Da mesma forma que a inovação não é mais uma opção, mas um imperativo para as empresas e países que desejam viver no século XXI, a inovação nas relações humanas não é mais um opção. É uma necessidade para a sobrevivência de nossa espécie no planeta. Não conseguiremos sobreviver se continuarmos a manter relações hipócritas, mentirosas e inadaptadas ao ambiente social, econômico, político e cultural que vivemos. Precisamos reinventar nossos relacionamentos para vivermos com mais intensidade, verdade e felicidade. Mudar sempre é doloroso, mas não temos outro caminho. Afinal, como nos ensina o poeta, "viver não dói. O que dói é a vida que não se vive"...


segunda-feira, 16 de novembro de 2015

Como fazemos nossas escolhas?

"Você é livre para fazer suas escolhas, 
mas é prisioneiro das consequências
(Pablo Neruda)


Volta e meia nos deparamos com situações onde somos chamados a nos posicionar. Qual o caminho que devemos pegar numa estrada? Em quem devemos votar? O que devemos fazer numa determinada situação? Somos livres para fazer nossas escolhas, mas como nos lembra o poeta, somos prisioneiros das consequências... Na verdade, o que nós somos é o resultado das escolhas que fazemos ao longo da vida.





"A vida é a soma de todas as suas escolhas" (Albert Camus)

Este fim de semana aconteceu um grande debate nas redes sociais sobre a "seletividade" na indignação das pessoas. Por que algumas pessoas colocaram as cores da França nas fotos do perfil (em solidariedade com os atentados naquele país, como eu fiz), mas não colocaram bandeiras da Síria ou do Líbano, países que também foram vítimas de atentados do grupo Estado Islâmico? 

Como fazemos as escolhas?

Acho que as escolhas têm a ver com as redes, as relações que construímos e as informações que tivemos acesso ao longo da vida. No caso dos atentados, existem mais relações e informações entre o Brasil e países europeus do que entre nós e a África do Norte ou o Oriente Médio. Claro que qualquer ser humano assassinado de forma covarde merece nossa solidariedade e nosso repúdio ao ato. Os mortos no Líbano, na Síria ou no Quênia não não melhores ou piores que os assassinados em Paris. Os atentados em quaisquer destes países mereceria toda nossa atenção também. Só digo que nossa seletividade tem a ver com os links das nossas redes, com as escolhas que fizemos  e com as informações que recebemos ao longo da vida

Eu, por exemplo, tenho muitos amigos em Paris, onde fiz meu doutorado, e me parece natural que qualquer atentado nesta cidade me toque muito mais de perto do que um atentado no Afganistão. Uma pessoa que cresceu em um ambiente onde as mulheres não podem se sentar ao lados dos homens num auditório ou andar na rua ao seu lado, e nunca foi confrontada com outras situações ou informações, vai considerar normal o que para nós é uma discriminação intolerável. 
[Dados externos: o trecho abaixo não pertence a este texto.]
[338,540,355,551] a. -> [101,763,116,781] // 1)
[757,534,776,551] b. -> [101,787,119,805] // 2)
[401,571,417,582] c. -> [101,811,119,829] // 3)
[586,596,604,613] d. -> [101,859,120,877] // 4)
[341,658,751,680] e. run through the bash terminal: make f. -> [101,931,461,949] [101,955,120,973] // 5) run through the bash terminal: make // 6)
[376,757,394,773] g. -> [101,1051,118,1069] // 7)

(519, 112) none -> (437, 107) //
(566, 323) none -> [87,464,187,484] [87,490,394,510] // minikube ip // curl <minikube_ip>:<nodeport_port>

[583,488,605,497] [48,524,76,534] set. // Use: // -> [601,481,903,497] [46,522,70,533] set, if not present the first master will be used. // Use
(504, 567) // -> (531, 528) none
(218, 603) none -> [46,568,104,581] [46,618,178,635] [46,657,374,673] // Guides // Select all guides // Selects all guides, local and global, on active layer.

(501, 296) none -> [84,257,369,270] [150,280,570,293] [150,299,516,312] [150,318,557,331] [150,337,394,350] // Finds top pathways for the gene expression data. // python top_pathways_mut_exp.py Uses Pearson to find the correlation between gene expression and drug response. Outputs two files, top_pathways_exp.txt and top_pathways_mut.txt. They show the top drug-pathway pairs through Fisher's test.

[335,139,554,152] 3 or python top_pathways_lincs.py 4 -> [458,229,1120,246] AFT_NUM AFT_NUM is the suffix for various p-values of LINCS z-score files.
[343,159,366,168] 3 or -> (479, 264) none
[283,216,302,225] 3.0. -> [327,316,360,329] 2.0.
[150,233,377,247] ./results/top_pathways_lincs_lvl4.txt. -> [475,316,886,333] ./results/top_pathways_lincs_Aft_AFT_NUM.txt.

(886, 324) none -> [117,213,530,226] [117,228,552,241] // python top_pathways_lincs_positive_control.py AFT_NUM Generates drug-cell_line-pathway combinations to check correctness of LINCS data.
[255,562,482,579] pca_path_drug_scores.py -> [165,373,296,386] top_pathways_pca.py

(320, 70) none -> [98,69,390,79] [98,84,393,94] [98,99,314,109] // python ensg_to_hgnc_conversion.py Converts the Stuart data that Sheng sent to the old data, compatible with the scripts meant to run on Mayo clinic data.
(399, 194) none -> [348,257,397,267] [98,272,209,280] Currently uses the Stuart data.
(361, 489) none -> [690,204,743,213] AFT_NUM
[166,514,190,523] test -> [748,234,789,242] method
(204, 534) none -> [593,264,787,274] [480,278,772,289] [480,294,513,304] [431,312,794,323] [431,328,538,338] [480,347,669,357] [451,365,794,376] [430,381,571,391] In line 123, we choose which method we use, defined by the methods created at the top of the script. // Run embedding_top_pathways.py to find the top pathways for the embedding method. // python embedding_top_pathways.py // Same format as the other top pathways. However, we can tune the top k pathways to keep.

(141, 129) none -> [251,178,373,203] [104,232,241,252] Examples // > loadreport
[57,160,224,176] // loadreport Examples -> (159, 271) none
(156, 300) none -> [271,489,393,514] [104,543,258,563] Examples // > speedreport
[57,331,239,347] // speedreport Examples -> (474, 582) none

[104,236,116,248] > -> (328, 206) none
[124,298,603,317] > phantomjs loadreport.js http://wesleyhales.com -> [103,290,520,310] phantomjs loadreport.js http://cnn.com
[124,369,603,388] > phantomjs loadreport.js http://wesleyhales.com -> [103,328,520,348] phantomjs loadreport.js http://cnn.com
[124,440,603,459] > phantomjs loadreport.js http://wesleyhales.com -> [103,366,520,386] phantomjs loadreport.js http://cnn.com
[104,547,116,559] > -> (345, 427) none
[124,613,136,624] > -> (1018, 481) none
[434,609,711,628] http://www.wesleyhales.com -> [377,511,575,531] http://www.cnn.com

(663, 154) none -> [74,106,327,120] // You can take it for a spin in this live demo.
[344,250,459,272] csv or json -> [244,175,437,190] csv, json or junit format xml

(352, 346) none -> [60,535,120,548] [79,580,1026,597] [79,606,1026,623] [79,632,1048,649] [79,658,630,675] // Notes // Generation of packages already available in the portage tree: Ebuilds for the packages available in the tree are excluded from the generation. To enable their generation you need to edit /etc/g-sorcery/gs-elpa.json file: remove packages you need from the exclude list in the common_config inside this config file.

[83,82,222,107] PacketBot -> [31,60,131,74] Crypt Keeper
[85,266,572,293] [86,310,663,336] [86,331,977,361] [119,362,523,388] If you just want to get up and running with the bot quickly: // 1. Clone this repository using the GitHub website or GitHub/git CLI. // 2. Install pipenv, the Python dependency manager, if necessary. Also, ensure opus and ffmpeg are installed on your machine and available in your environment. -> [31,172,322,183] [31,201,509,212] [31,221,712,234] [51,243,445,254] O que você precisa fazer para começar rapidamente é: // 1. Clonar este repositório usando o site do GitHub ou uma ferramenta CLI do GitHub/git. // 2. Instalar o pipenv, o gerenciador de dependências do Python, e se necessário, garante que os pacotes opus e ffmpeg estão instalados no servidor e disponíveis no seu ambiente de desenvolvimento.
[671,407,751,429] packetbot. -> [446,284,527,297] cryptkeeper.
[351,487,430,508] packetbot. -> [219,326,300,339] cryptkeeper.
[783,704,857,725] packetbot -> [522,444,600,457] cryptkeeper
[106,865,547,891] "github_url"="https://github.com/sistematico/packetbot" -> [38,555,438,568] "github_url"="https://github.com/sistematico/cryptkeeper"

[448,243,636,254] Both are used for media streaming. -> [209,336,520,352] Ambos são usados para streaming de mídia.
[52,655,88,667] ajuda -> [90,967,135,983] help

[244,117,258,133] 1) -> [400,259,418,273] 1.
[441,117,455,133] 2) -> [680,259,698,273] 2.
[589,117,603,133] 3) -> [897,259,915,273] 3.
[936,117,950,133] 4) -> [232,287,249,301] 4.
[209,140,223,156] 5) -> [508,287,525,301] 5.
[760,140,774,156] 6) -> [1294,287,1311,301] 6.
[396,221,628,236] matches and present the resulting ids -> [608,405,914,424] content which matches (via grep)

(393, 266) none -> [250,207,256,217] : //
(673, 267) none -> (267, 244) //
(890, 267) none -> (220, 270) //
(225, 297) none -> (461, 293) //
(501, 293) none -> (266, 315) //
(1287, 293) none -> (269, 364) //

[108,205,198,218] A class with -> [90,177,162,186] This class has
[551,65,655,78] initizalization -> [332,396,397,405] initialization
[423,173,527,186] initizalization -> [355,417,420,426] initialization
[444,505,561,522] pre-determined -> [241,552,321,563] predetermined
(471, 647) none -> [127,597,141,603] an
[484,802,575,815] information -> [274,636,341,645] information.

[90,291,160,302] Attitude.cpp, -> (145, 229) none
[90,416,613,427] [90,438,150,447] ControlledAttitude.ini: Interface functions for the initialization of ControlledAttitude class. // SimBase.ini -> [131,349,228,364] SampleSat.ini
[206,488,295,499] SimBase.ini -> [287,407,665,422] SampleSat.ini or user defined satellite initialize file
Mais do que ficar criticando as escolhas dos outros, me parece mais relevante que cada um de nós reflita sobre as escolhas que anda fazendo. Quanto tempo da nossa vida dedicamos a fazer o quê? Eu posso passar quatro horas do meu dia conversando sobre futebol (um assunto que gosto), ou usar este tempo de outra forma. O resultado destas escolhas vai explicar, em grande parte, quem eu serei. Como alguém já disse, "fazemos nossas escolhas e nossas escolhas nos fazem"... 

Fazer escolhas é dolorido. Temos medo de errar, de sofrer, mas muito pior do que escolher errado é não escolher. Como diria o poeta mineiro Emílio Moura, "viver não dói, o que dói é a vida que não se vive...". 

Façamos nossas escolhas sem medo de errar. O erro faz parte do nosso processo de aprendizagem e sempre podemos fazer do tropeço um passo de dança.